____ MATERIAL PROVIDED
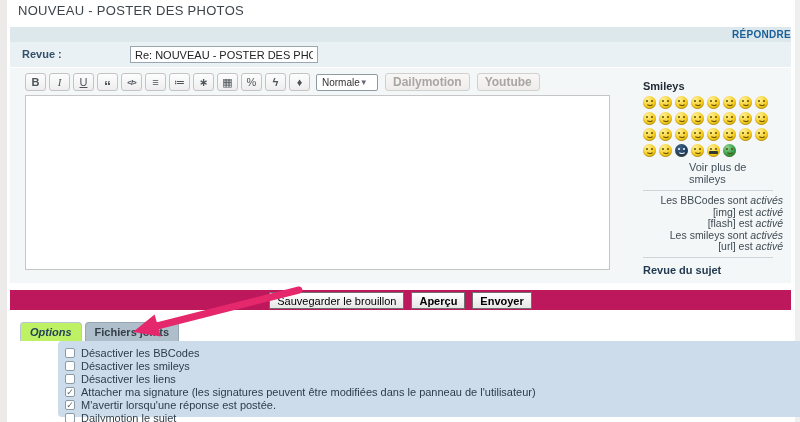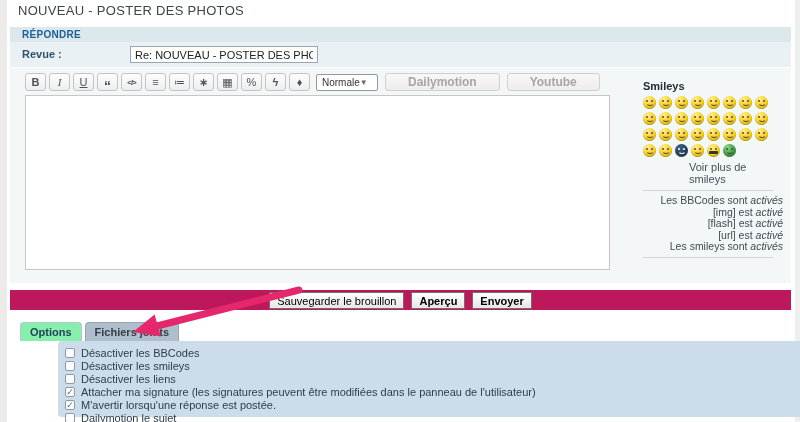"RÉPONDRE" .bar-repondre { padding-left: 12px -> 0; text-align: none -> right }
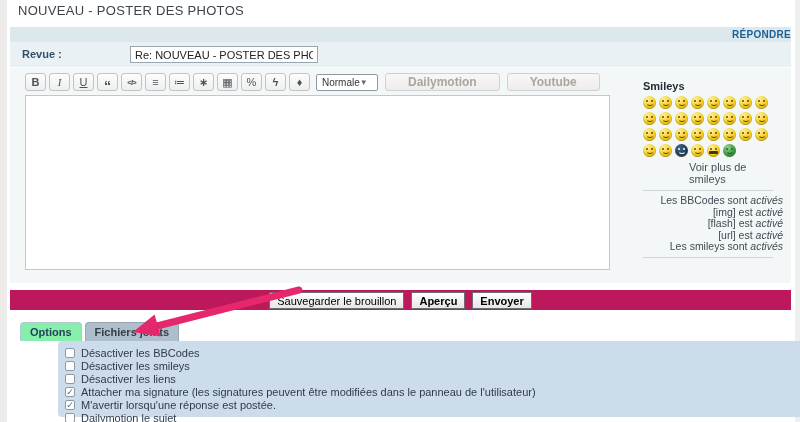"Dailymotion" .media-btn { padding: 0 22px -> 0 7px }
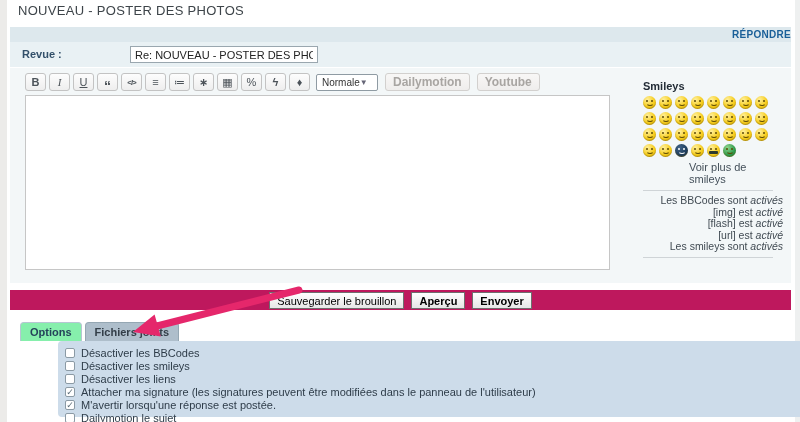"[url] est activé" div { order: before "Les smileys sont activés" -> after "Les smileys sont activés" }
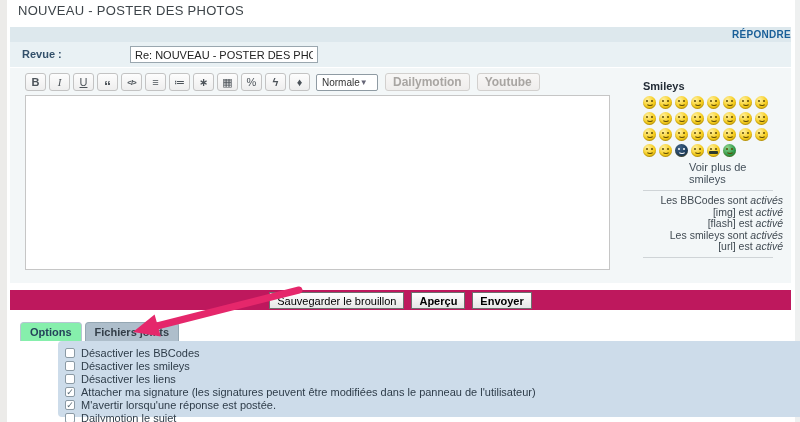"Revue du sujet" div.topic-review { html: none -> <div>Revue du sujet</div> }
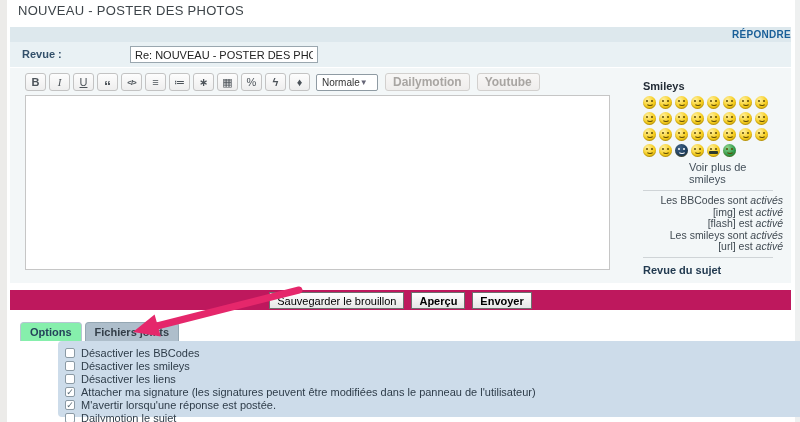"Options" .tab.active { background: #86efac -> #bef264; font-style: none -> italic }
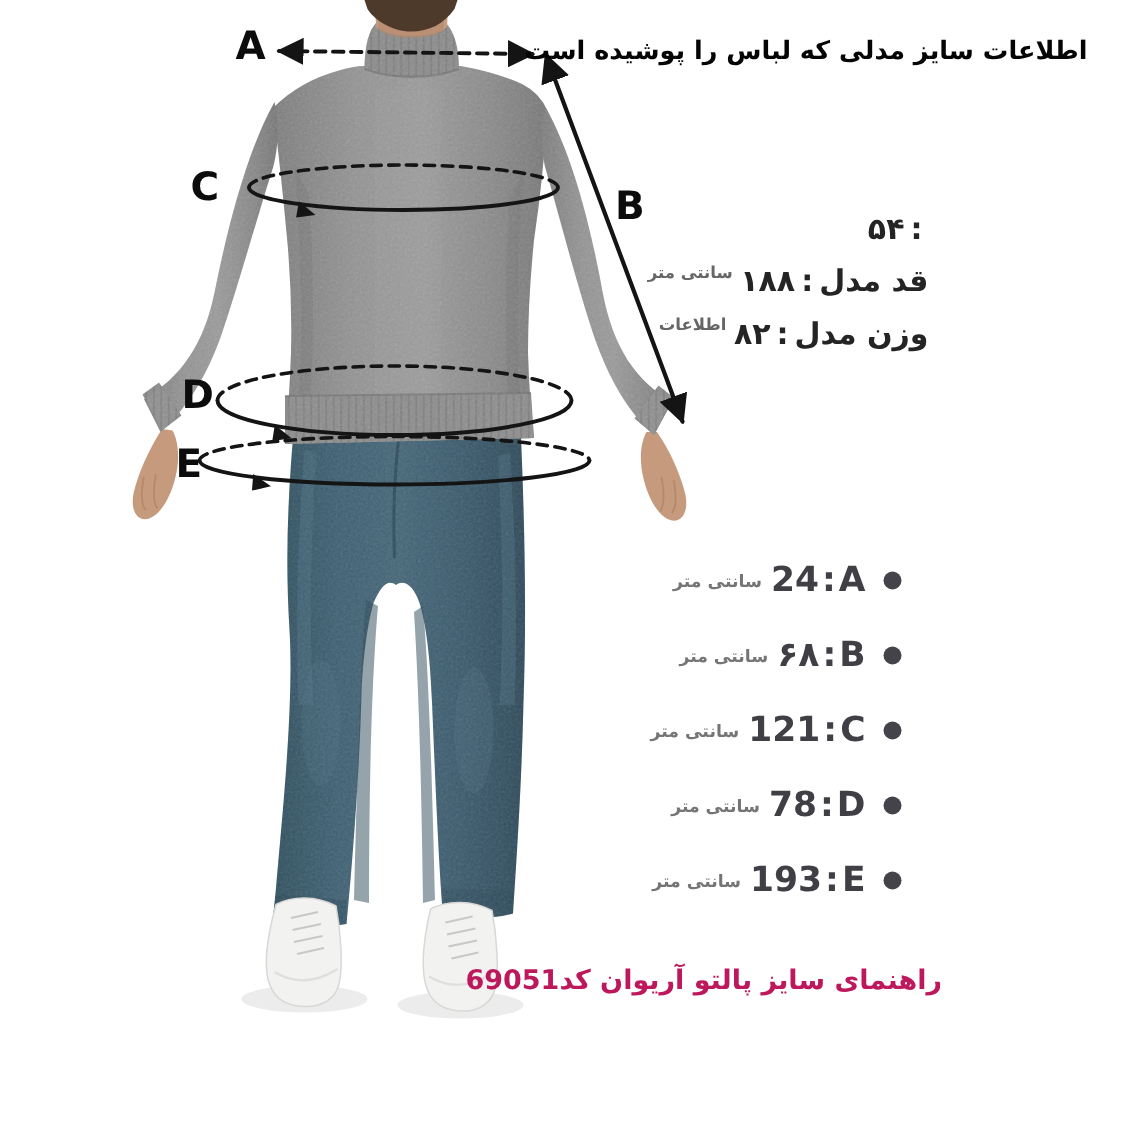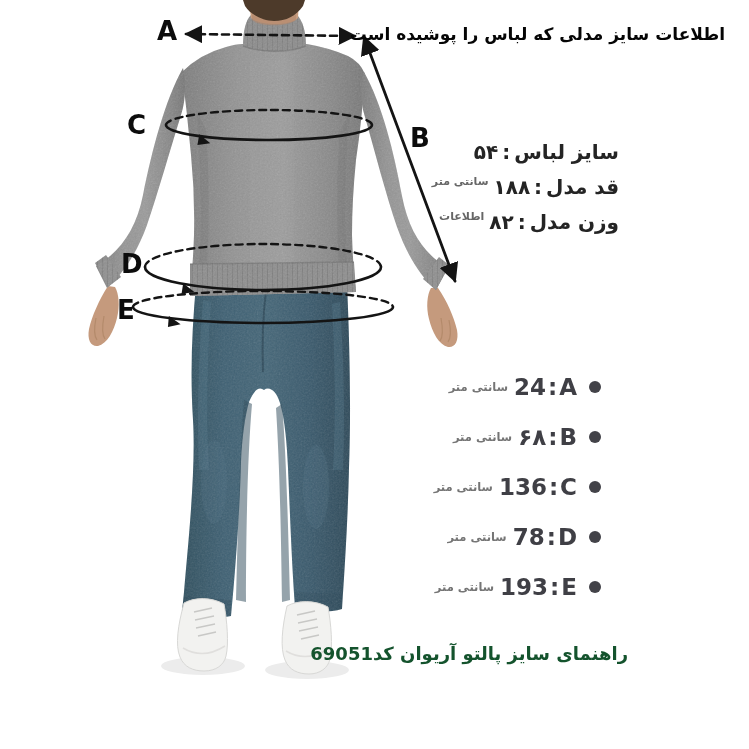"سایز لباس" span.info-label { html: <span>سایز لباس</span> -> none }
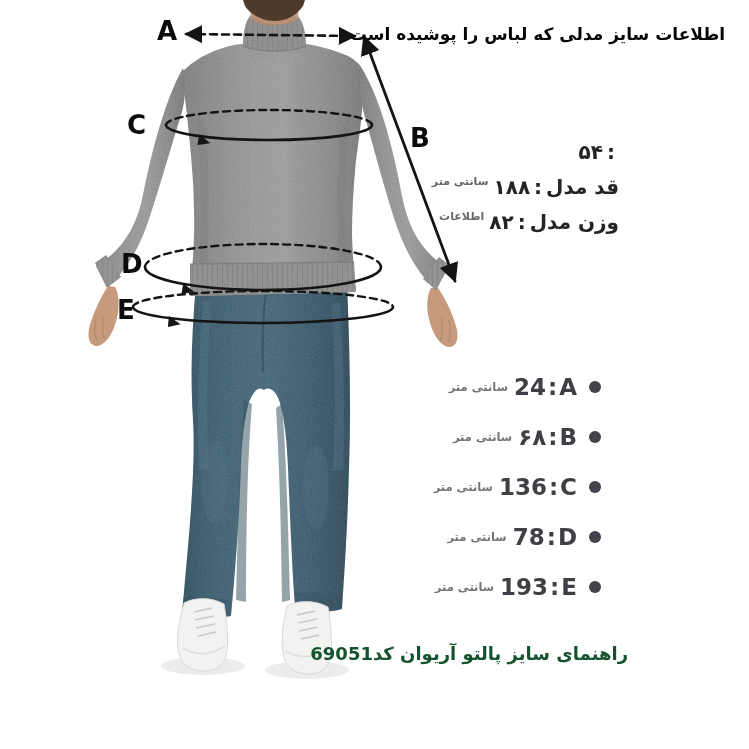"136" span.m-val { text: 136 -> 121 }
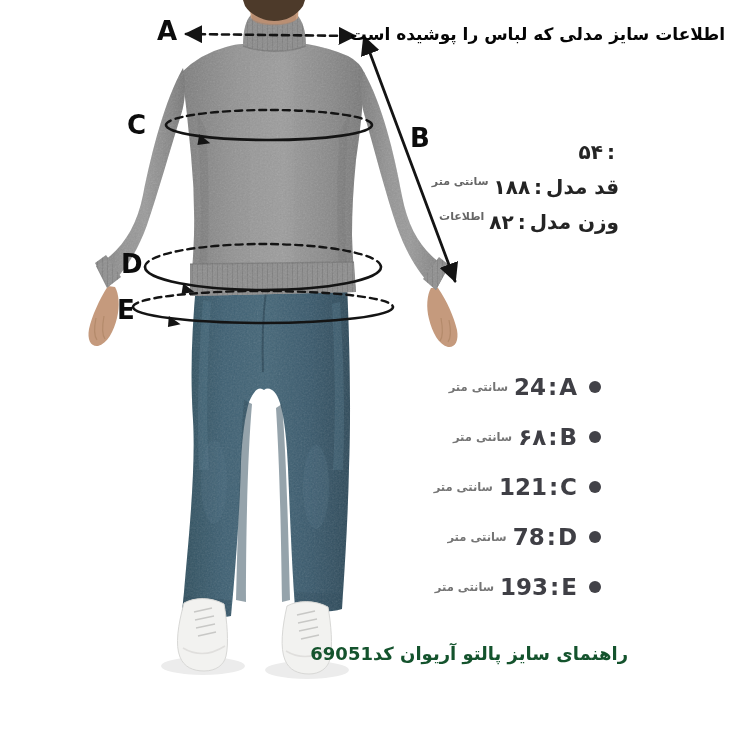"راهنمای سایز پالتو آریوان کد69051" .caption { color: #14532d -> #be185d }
________
____ MATERIAL PROVIDED
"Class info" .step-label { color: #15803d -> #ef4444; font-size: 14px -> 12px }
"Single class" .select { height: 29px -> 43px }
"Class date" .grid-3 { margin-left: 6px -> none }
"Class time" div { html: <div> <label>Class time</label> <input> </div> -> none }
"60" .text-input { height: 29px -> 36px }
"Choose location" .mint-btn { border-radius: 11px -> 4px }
________
____ MATERIAL PROVIDED
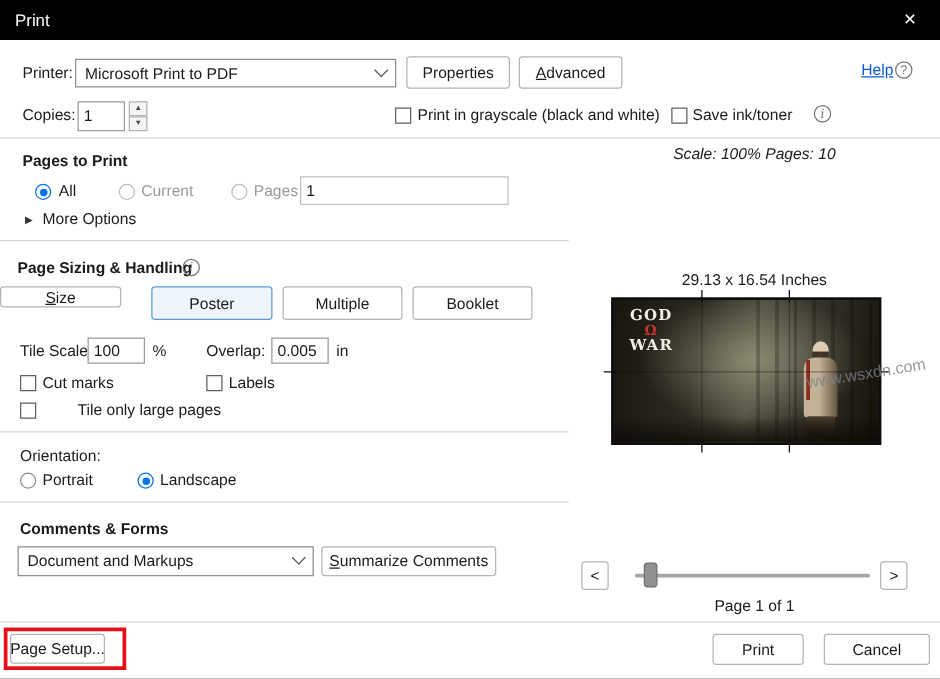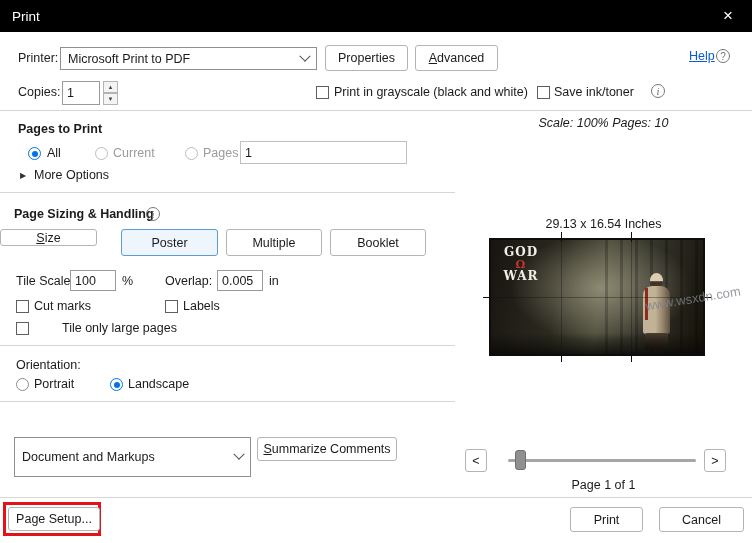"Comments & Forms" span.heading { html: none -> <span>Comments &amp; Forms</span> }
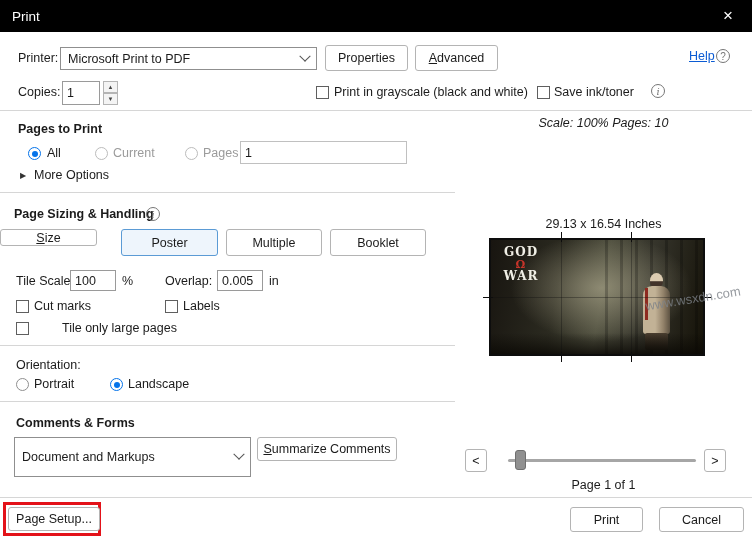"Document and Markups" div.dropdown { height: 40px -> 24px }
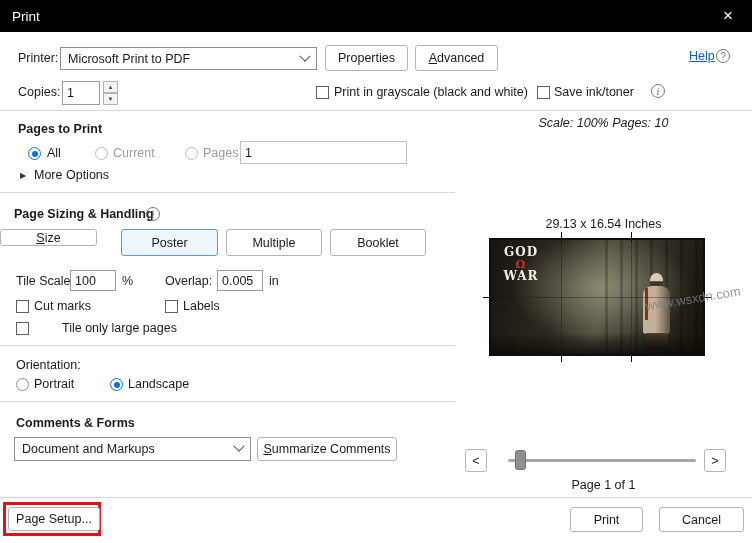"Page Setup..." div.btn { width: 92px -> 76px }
________
* WHAT YOU ARE ASKED TO DO
Begin at the line above that has "html: <div> <label>Class" and stop after the line that has "border-radius: 11px ->", copying each line exactly and adding nothing else.

* EXERCISE OUTPUT
"Class time" div { html: <div> <label>Class time</label> <input> </div> -> none }
"60" .text-input { height: 29px -> 36px }
"Choose location" .mint-btn { border-radius: 11px -> 4px }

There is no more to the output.